The survival time of COVID-19 on dry inanimate surfaces is up to 72 h [76, 91]. Therefore, the cleaning of the instruments and the protection of the healthcare workers and patients are key points in the COVID-19 infection management. In patients with suspected/confirmed COVID-19, the US scans are safely conducted with personal protection equipment (clothing, aprons, gowns, shoe covers, double gloving, masks, goggles, face shields) [92]. The ease of HUD decontamination is an unquestioned advantage [93], whereas the high-end US machines need major efforts in terms of time and costs, due to the greater surface area and the additional components (columns, wheels, keyboards, cords, printers, etc.). As matter of fact, the HUDs may be used with the protective covers and the specific cleaning (for the devices and the probes, as well as the dedicated smartphones) [94,95,96,97,98,99,100,101,102]. The system and transducers must be cleaned and disinfected after each exam. The COVID-19 units may have dedicated devices (that do not leave the ward), which can be disinfected after each scan (for examples, with disposable wipes) and at the end of each day (with ultraviolet irradiation or plasma circulation air sterilizer) [100, 103, 104]. The reporting room should be periodically cleaned, too.

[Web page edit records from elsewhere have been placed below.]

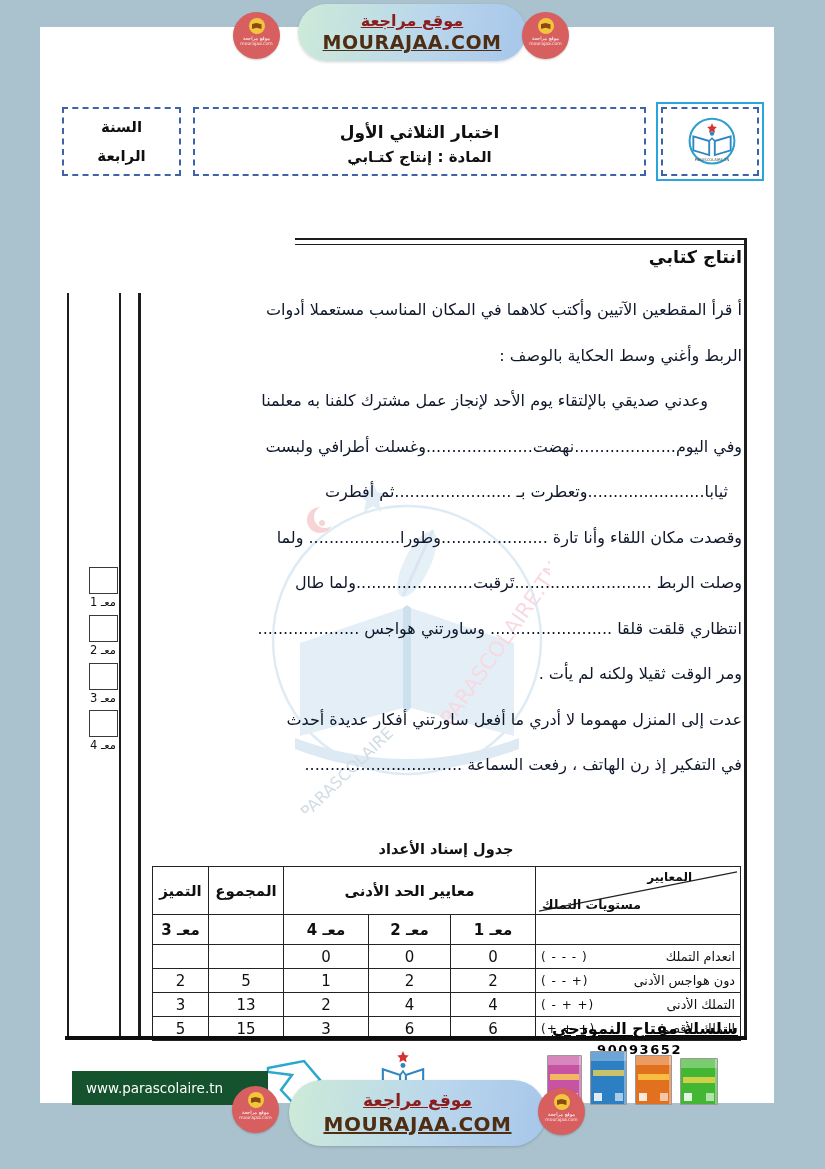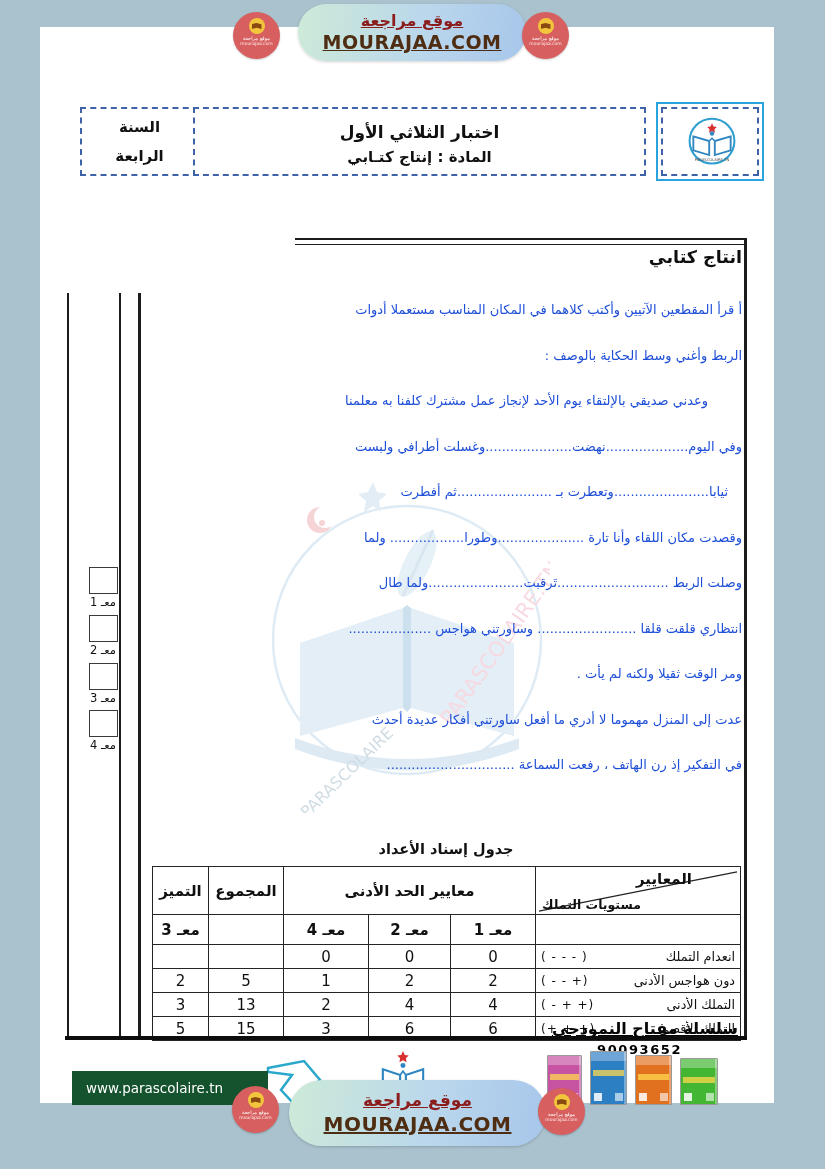--- a/index.html
+++ b/index.html
@@ -102,7 +102,7 @@
     <div class="t2">mourajaa.com</div>
   </div>
 
-  <div class="dash" style="left:80px;top:107px;width:119px;height:69px;">
+  <div class="dash" style="left:62px;top:107px;width:119px;height:69px;">
     <div class="hcol" style="font-size:15px;line-height:1.9;">
       <span>السنة</span>
       <span>الرابعة</span>

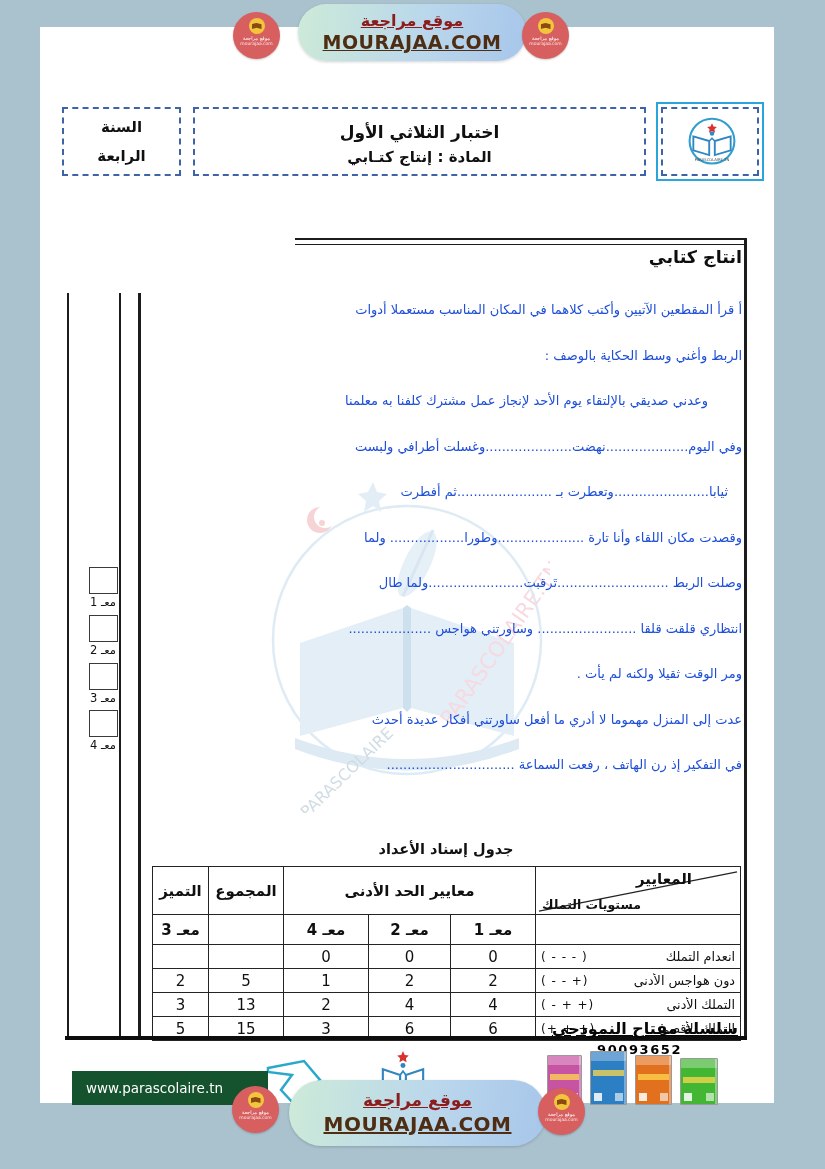--- a/index.html
+++ b/index.html
@@ -40,7 +40,7 @@
             font-weight:bold;font-size:17.5px;color:#0e0e0e;z-index:3;}
 
   .textblock{position:absolute;left:148px;top:287px;width:594px;z-index:3;}
-  .tline{height:45.5px;line-height:45.5px;direction:rtl;font-size:13px;color:#1d4ed8;
+  .tline{height:45.5px;line-height:45.5px;direction:rtl;font-size:16px;color:#0f172a;
          white-space:nowrap;overflow:hidden;}
   .ind1{padding-right:34px;}
   .ind2{padding-right:14px;}

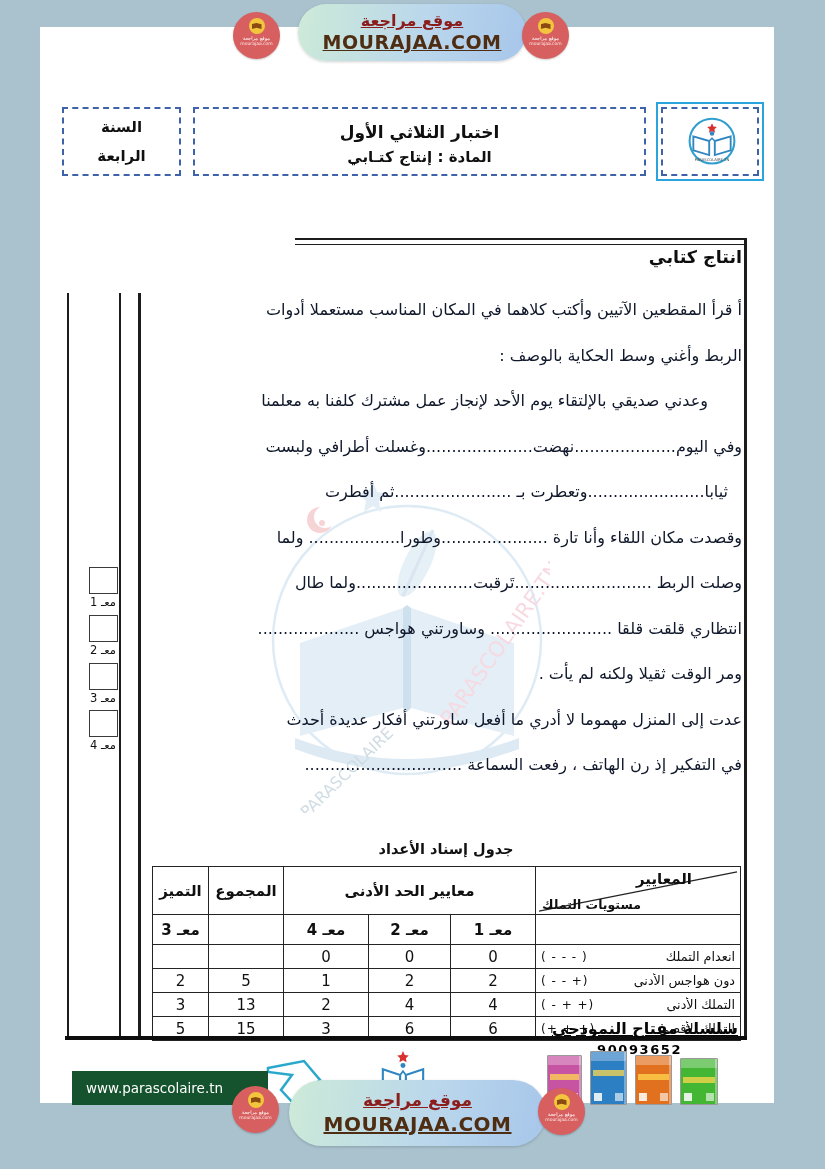--- a/index.html
+++ b/index.html
@@ -62,7 +62,7 @@
   .marks{direction:ltr;font-size:12px;letter-spacing:1px;}
   .diag{position:relative;}
   .diag svg{position:absolute;left:0;top:0;width:100%;height:100%;}
-  .c-top{position:absolute;top:3px;right:48px;font-size:15px;font-weight:bold;direction:rtl;}
+  .c-top{position:absolute;top:3px;right:48px;font-size:12px;font-weight:bold;direction:rtl;}
   .c-bot{position:absolute;bottom:2px;left:6px;font-size:12.5px;font-weight:bold;direction:rtl;}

It is noteworthy that other types of diagnostic radiology exams (CT scans and X-rays) require the transportation of the patient to the radiology department, exactly on the contrary of the POCUS approach, increasing the risk of contamination. Moreover, the HUDs are less expensive than standard POCUS systems, and therefore, a hospital could purchase more HUD units, readily available during times of high patient volume and resource-limited settings.

Conclusion

Even if the CT scan remains the gold standard for the assessment of lung involvement extent in COVID-19 infection [105], the cardio-pulmonary US may be very useful in the viral scenario for additional reasons, such as to avoid irradiation (in pregnancy), to perform serial examinations (limiting X-ray and CT scan use), to predict the need for advanced therapy (mechanical ventilation), to prevent the severe complications, and to ameliorate the multiple end-points.

In conclusion, the routine use of HUDs may ameliorate the management of COVID-19 pandemic, when the specific guidelines for the POCUS approach and the specific procedures for the protection of the patients and professionals from the COVID-19 infection are applied.